Read more from Fortune: BlackRock: The $4.3 trillion force

Fink’s tax proposal mirrors something that Hillary Clinton has advocated for recently. And Clinton has echoed Fink’s views on short-termism. That’s raised talk on Wall Street and in Washington that Fink may be angling for the job of Treasury Secretary should Clinton win the presidency.

Fink has been a prominent Democratic donor, though there is no record of him directly donating to the Clinton campaign, and he is said to be close to President Obama.

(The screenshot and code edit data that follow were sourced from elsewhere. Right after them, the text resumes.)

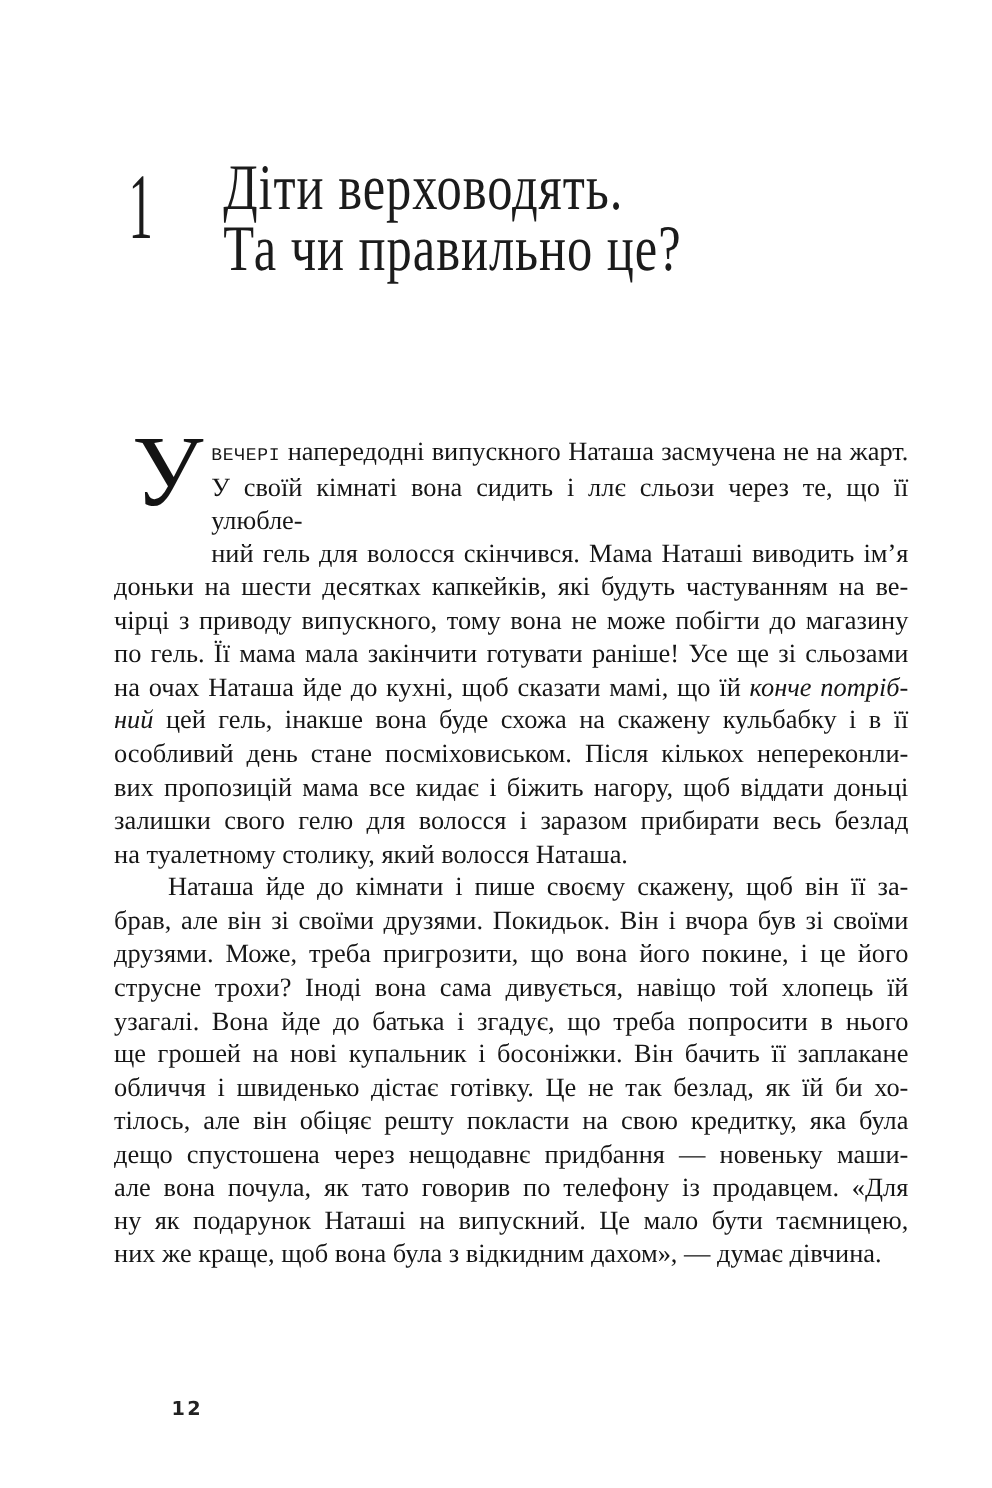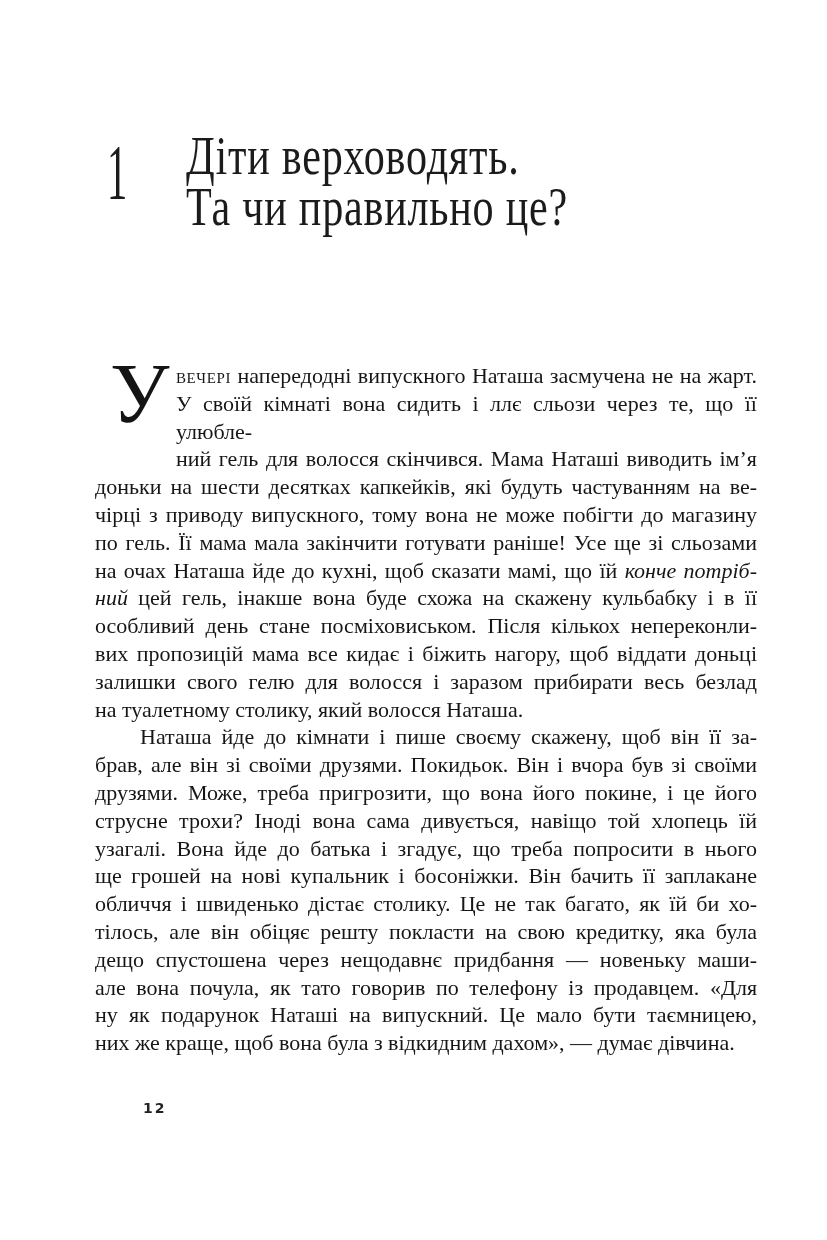--- a/index.html
+++ b/index.html
@@ -46,36 +46,36 @@
   .para { margin: 0; }
   .line {
     font-size: 22px;
     line-height: 27.8px;
     text-align: justify;
     text-align-last: justify;
   }
   .line.para-end { text-align-last: left; }
   .line.dc-indent { padding-left: 81px; }
   .line.first-indent { text-indent: 45px; }
-  .seg-smallcaps { font-variant: small-caps; letter-spacing: 0.6px; }
+  .seg-smallcaps { font-variant: small-caps; letter-spacing: 0.6px; font-family: Liberation Mono, monospace; }
   .seg-italic { font-style: italic; }
   .drop-cap {
     position: absolute;
     left: 15px;
     top: -10px;
     font-size: 84px;
     line-height: 84px;
     color: #141414;
   }
   .page-num {
     position: absolute;
     left: 143px;
-    top: 1100px;
+    top: 1164px;
     font-family: "DejaVu Sans", sans-serif;
-    font-size: 14px;
+    font-size: 16px;
     font-weight: 700;
     letter-spacing: 2px;
     color: #222222;
   }
 </style>
 </head>
 <body>
 
 <div class="page">
   <div class="chapter-num">1</div>
@@ -102,21 +102,21 @@
         <div class="line"><span class="seg-normal">залишки свого гелю для волосся і заразом прибирати весь безлад</span></div>
         <div class="line para-end"><span class="seg-normal">на туалетному столику, який волосся Наташа.</span></div>
       </div>
       <div class="para">
         <div class="line first-indent"><span class="seg-normal">Наташа йде до кімнати і пише своєму скажену, щоб він її за-</span></div>
         <div class="line"><span class="seg-normal">брав, але він зі своїми друзями. Покидьок. Він і вчора був зі своїми</span></div>
         <div class="line"><span class="seg-normal">друзями. Може, треба пригрозити, що вона його покине, і це його</span></div>
         <div class="line"><span class="seg-normal">струсне трохи? Іноді вона сама дивується, навіщо той хлопець їй</span></div>
         <div class="line"><span class="seg-normal">узагалі. Вона йде до батька і згадує, що треба попросити в нього</span></div>
         <div class="line"><span class="seg-normal">ще грошей на нові купальник і босоніжки. Він бачить її заплакане</span></div>
-        <div class="line"><span class="seg-normal">обличчя і швиденько дістає столику. Це не так багато, як їй би хо-</span></div>
+        <div class="line"><span class="seg-normal">обличчя і швиденько дістає готівку. Це не так безлад, як їй би хо-</span></div>
         <div class="line"><span class="seg-normal">тілось, але він обіцяє решту покласти на свою кредитку, яка була</span></div>
         <div class="line"><span class="seg-normal">дещо спустошена через нещодавнє придбання — новеньку маши-</span></div>
         <div class="line"><span class="seg-normal">але вона почула, як тато говорив по телефону із продавцем. «Для</span></div>
         <div class="line"><span class="seg-normal">ну як подарунок Наташі на випускний. Це мало бути таємницею,</span></div>
         <div class="line para-end"><span class="seg-normal">них же краще, щоб вона була з відкидним дахом», — думає дівчина.</span></div>
       </div>
     </div>
 
   <div class="page-num">12</div>
 </div>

But Jared Seiberg a managing director at Guggenheim Securities Washington Research Group, said that Fink’s name has regularly come up for the Treasury Secretary role. “Fink is a natural choice for any Democrat,” says Seiberg. “He has the advantage of coming from an asset manager rather than a Wall Street bank.”

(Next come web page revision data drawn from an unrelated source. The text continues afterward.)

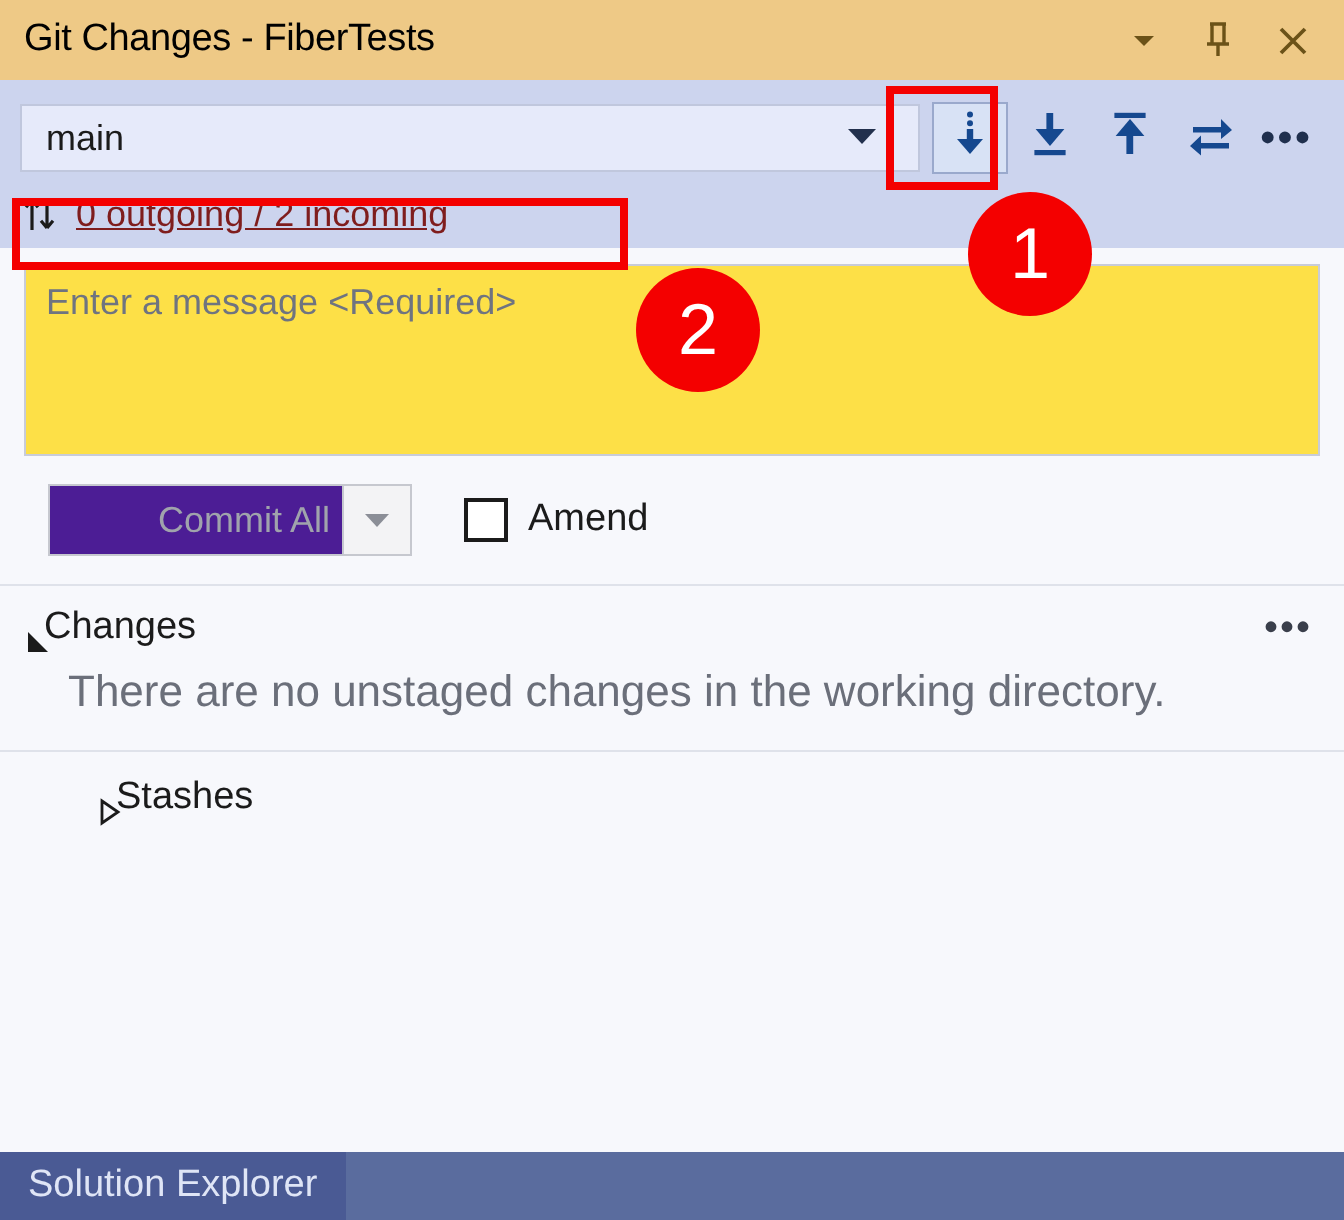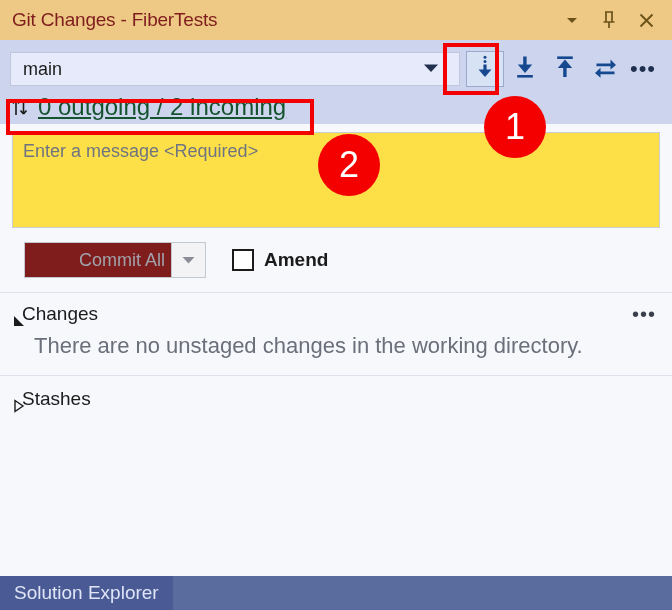--- a/index.html
+++ b/index.html
@@ -25,21 +25,21 @@
   .titlebar {
     height: 40px;
     background: #eec986;
     display: flex;
     align-items: center;
     padding: 0 10px 0 12px;
     box-sizing: border-box;
   }
   .titlebar-text {
     font-size: 19px;
-    color: #7f1d1d;
+    color: #000000;
     flex: 1;
     white-space: nowrap;
     letter-spacing: -0.2px;
   }
   .titlebar-btns {
     display: flex;
     align-items: center;
     gap: 17px;
     padding-right: 6px;
   }
@@ -122,22 +122,22 @@
     padding: 0 0 0 10px;
     background: #ccd4ee;
   }
   .sync-icon {
     margin-right: 8px;
     display: flex;
     align-items: center;
     color: #1b1b1b;
   }
   .sync-link {
-    font-size: 24px;
-    color: #14532d;
+    font-size: 18px;
+    color: #7f1d1d;
     text-decoration: underline;
     white-space: nowrap;
   }
 
   
   .body-area {
     background: #f7f8fc;
     padding: 8px 12px 0 12px;
   }
   .message-box {
@@ -154,21 +154,21 @@
 
   
   .commit-row {
     display: flex;
     align-items: center;
     padding: 14px 0 14px 12px;
   }
   .commit-btn {
     height: 36px;
     min-width: 148px;
-    background: #7f1d1d;
+    background: #4c1d95;
     border: 1px solid #c6c8cf;
     color: #a0a3ac;
     font-size: 18px;
     display: flex;
     align-items: center;
     justify-content: center;
     box-sizing: border-box;
     padding-left: 48px;
   }
   .commit-split {
@@ -181,21 +181,20 @@
     align-items: center;
     justify-content: center;
     color: #8b8e97;
     font-size: 11px;
     box-sizing: border-box;
   }
   .amend-wrap {
     display: flex;
     align-items: center;
     margin-left: 26px;
-    font-weight: bold;
   }
   .checkbox {
     width: 22px;
     height: 22px;
     border: 2px solid #1b1b1b;
     background: #ffffff;
     box-sizing: border-box;
   }
   .amend-label {
     font-size: 19px;
@@ -233,20 +232,21 @@
     line-height: 0.4;
     padding-right: 4px;
   }
   .section-body {
     font-size: 22px;
     color: #6b6f7a;
     padding: 2px 12px 16px 34px;
   }
   .stashes-head {
     padding: 12px 12px 10px 12px;
+    margin-left: 36px;
   }
 
   
   .tabbar {
     position: absolute;
     left: 0;
     bottom: 0;
     width: 672px;
     height: 38px;
     background: #f7f8fc;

Still, Seiberg says it is premature to label anyone as a frontrunner for the job. “Eleven months out in 2008, no one would have picked Timothy Geithner,” says Seiberg. Gary Gensler, the former head of the Commodities and Futures Commission, is an unofficial advisor to the Clinton campaign and could very well be up for Treasury Secretary, should she become president.

Here are the policy proposals that Fink included in his letter to CEOs.

First, tax policy too often lacks proper incentives for long-term behavior. With capital gains, for example, one year shouldn’t qualify as a long-term holding period. As I wrote last year, we need a capital gains regime that rewards long-term investment – with long-term treatment only after three years, and a decreasing tax rate for each year of ownership beyond that (potentially dropping to zero after 10 years).

Second, chronic underinvestment in infrastructure in the U.S. – from roads to sewers to the power grid – will not only cost businesses and consumers $1.8 trillion over the next five years, but clearly represents a threat to the ability of companies to grow. At a time of massive global inequality, investment in infrastructure – and all its benefits, including job creation – is also critical for growth in most emerging markets around the world. Companies and investors must advocate for action to fill the gaping chasm between our massive infrastructure needs and squeezed government funding, including strategies for developing private-sector financing mechanisms.